Kultur

Volker Kutschers Olympia: Sport und Mord im Schatten der Nazis

Volker Kutscher hat die Olympischen Spiele 1936 zum Schauplatz seines neuen Kriminalromans gemacht. Die Mordermittlungen von Kommissar Rath rücken angesichts der Zustände im nationalsozialistisch regierten Deutschland zunehmend in den Hintergrund.
von Carl-Friedrich Höck · 15. Dezember 2020

Unbeschwerte Zeiten haben die Krimis von Volker Kutscher um den eigenbrötlerischen Kommissar Gereon Rath nie beschrieben.
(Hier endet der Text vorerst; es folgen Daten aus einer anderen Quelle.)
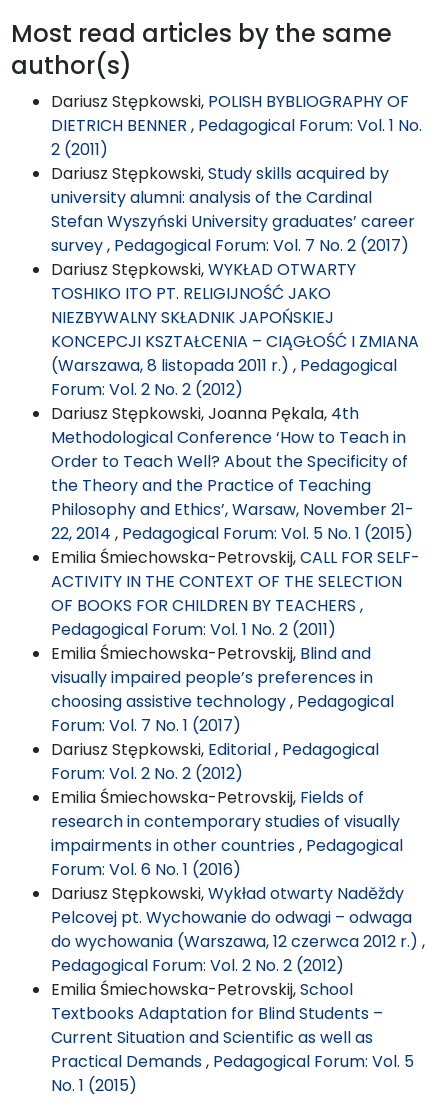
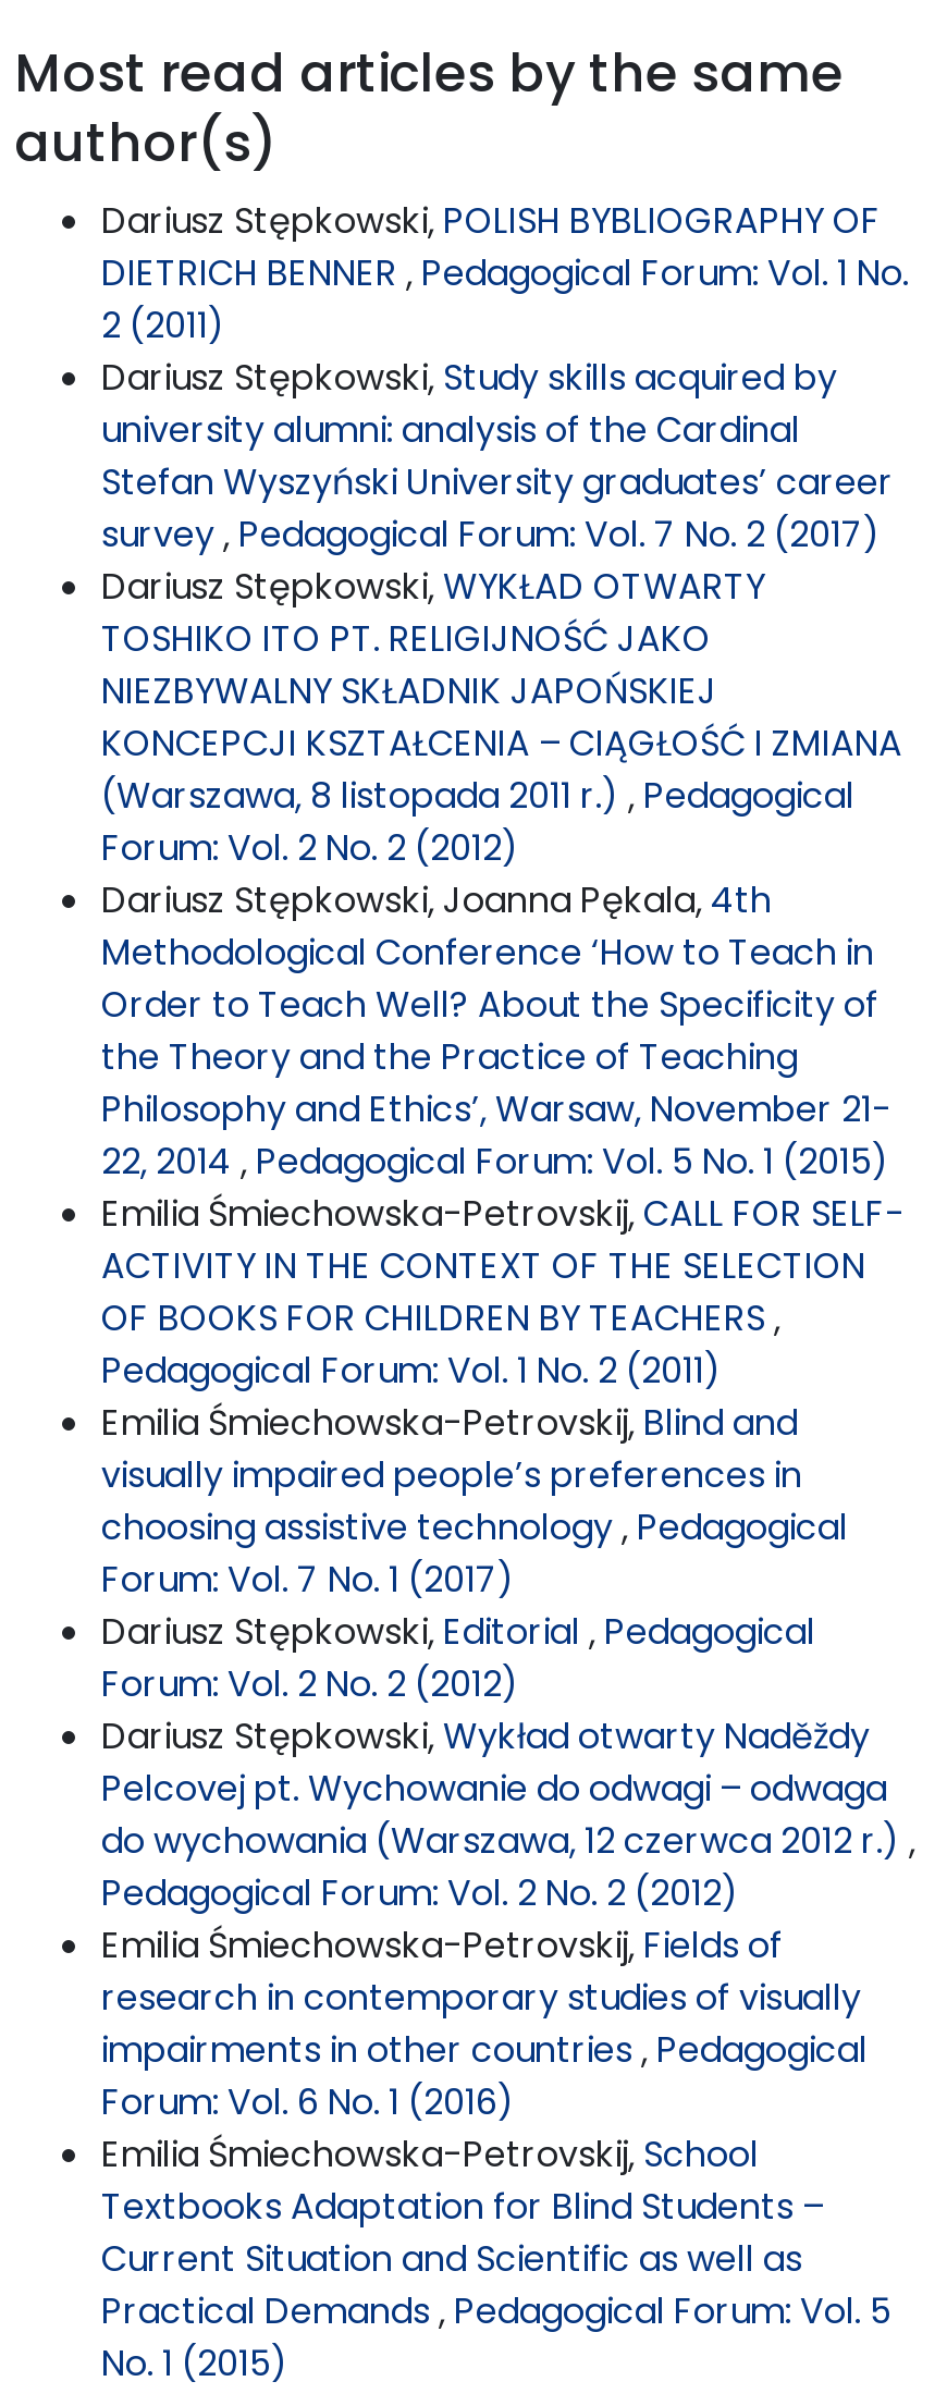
moved [51,786,403,881] -> [101,1920,868,2127]: Emilia Śmiechowska-Petrovskij, Fields of | research in contemporary studies of visually | impairments in other countries, Pedagogical | Forum: Vol. 6 No. 1 (2016)
moved [51,882,425,977] -> [101,1711,915,1918]: Dariusz Stępkowski, Wykład otwarty Naděždy | Pelcovej pt. Wychowanie do odwagi – odwaga | do wychowania (Warszawa, 12 czerwca 2012 r.), | Pedagogical Forum: Vol. 2 No. 2 (2012)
Begonnen hat die Handlung 1929. Schon damals waren die 20er Jahre nicht mehr „golden“ – und Kutscher hat Ereignisse wie den „Blutmai“ oder die Wirtschaftskrise stets in seine Geschichten eingeflochten. Mittlerweile ist die Buchreihe im Jahr 1936 angekommen. Und „Olympia“ ist der bisher düsterste Band.

Schauplatz: Die Olympischen Spiele

Schauplatz ist erneut Berlin: Die Nazis weiden die Olympischen Spiele für Propagandazwecke aus. Doch auf dem Olympiagelände kommt es zu mysteriösen Todesfällen. Kommissar Rath soll verdeckt ermitteln. Den Auftrag dazu erhält er nicht aus dem Polizeipräsidium, sondern vom verhassten Ex-Kollegen Sebastian Tornow, der mittlerweile zum SS-Obersturmbannführer „aufgestiegen“ ist.

Halbherzig macht sich Rath an die Arbeit. Für seine Befehlsgeber steht ohnehin von vorneherein fest, dass es sich bei den Morden nur um eine kommunistische Verschwörung handeln könne. Auf dem Gelände trifft Rath auf seinen ehemaligen Ziehsohn Fritze, der als Hitlerjunge dort arbeitet – und versucht, ein Autogramm von Sprint-Star Jesse Owens zu ergattern. Rath findet auch zu Hause keine Ruhe, weil er sich hat überreden lassen, amerikanische Olympiagäste aufzunehmen – zum Ärger seiner Frau Charly.

Für uns oder gegen Nazis?

Im Gegensatz zu ihr ist Gereon Rath kein besonders politikinteressierter Charakter. Doch ein politikfreies Leben gibt es im Nationalsozialismus nicht – dafür greift die Diktatur viel zu sehr in den Alltag der Menschen ein. Selbst ein internationales Sportfest lässt sich nicht mehr unbeschwert genießen, wenn man Hitler und seinen Schergen aus dem Weg gehen will.

Jede Diktatur fordert von den Bürger*innen ein Bekenntnis: „Bist du für uns oder gegen uns?“ Gereon Rath ist kein Typ für Bekenntnisse oder Idealismus. Er mag keine Autoritäten, ermittelt am liebsten alleine, wurstelt sich durch. Trotzdem muss sich Rath im Jahr 1936 der Frage stellen, ob er weiter in diesem Deutschland leben will. Und diese Frage prägt das Buch zunehmend. Wer tatsächlich für die Morde verantwortlich ist und ob die Person zur Rechenschaft gezogen wird – das rückt im Verlauf der Handlung mehr und mehr in den Hintergrund. Denn wo es keinen Rechtsstaat mehr gibt, wird auch Gerechtigkeit zur Auslegungssache.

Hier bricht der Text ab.